Synmedic Laboratories' key differentiators include its focus on quality manufacturing, adherence to international regulatory standards, and a specialized product portfolio in the gastrointestinal and CNS & psychiatric therapeutic categories. The company's manufacturing facility is equipped with advanced instruments and follows cGMP norms, ensuring high-quality production standards.

Synmedic Laboratories' current strategic direction focuses on the manufacture and export of finished pharmaceutical formulations, with a concentration on gastrointestinal and CNS & psychiatric therapeutic categories. The company's portfolio concentration on a limited number of products and therapeutic areas may expose it to risks associated with market fluctuations and regulatory changes in these segments. Future strategic initiatives may involve diversification of the product portfolio and expansion into additional therapeutic areas to mitigate concentration risks.

Synmedic Laboratories has a track record of obtaining over a hundred product registrations globally, indicating a proactive approach to meeting international standards.

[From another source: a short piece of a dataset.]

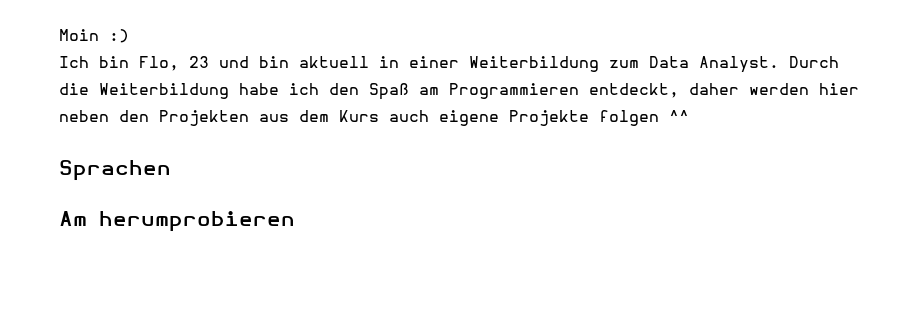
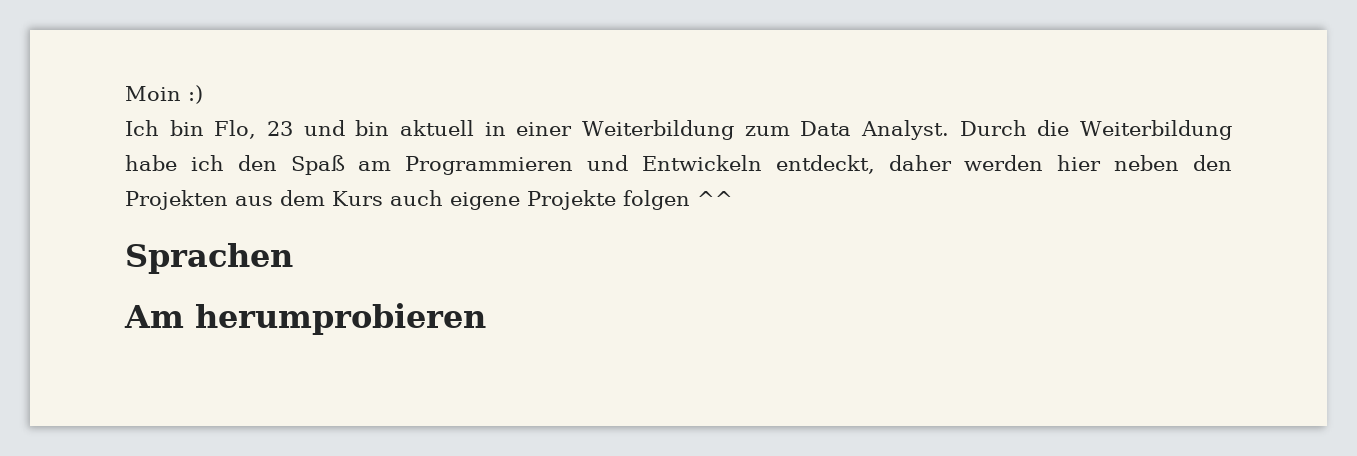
- Durch die Weiterbildung habe ich den Spaß am Programmieren entdeckt, daher werden hier neben den Projekten aus dem Kurs auch eigene Projekte folgen ^^
+ Durch die Weiterbildung habe ich den Spaß am Programmieren und Entwickeln entdeckt, daher werden hier neben den Projekten aus dem Kurs auch eigene Projekte folgen ^^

The company's manufacturing facility has been audited and approved by various regulatory authorities from Southeast Asia, Africa, the Commonwealth of Independent States (CIS), and South America, facilitating market access in these regions.

Importers should verify the following certifications when considering Synmedic Laboratories as a supplier:

• FDA Facility Registration: Confirm the facility's registration status with the U.S. Food and Drug Administration (FDA).

• WHO-GMP Certification: Verify the World Health Organization's Good Manufacturing Practice certification.

• EU GMP Certification: Confirm compliance with European Union Good Manufacturing Practice standards.

• ISO Certification: Ensure the company holds relevant International Organization for Standardization certifications.

To verify these certifications, contact Synmedic Laboratories directly or consult the respective regulatory bodies' official websites.

When conducting due diligence on Synmedic Laboratories, consider the following steps:

• Verify Regulatory Approvals: Confirm the company's compliance with relevant regulatory bodies, including the FDA, WHO, EU GMP, and ISO standards.

• Assess Financial Stability: Review the company's financial statements and credit history to evaluate its financial health.

• Evaluate Manufacturing Capabilities: Inspect the manufacturing facility to ensure it meets quality and regulatory standards.

• Review Product Portfolio: Analyze the product portfolio to assess diversification and market demand.

• Check References: Obtain feedback from existing clients and partners regarding the company's reliability and performance.

Red flags to watch for include a lack of transparency in regulatory approvals, financial inconsistencies, and limited product diversification. Recommended pre-order checks involve verifying certifications, assessing the company's reputation in the market, and ensuring compliance with contractual terms.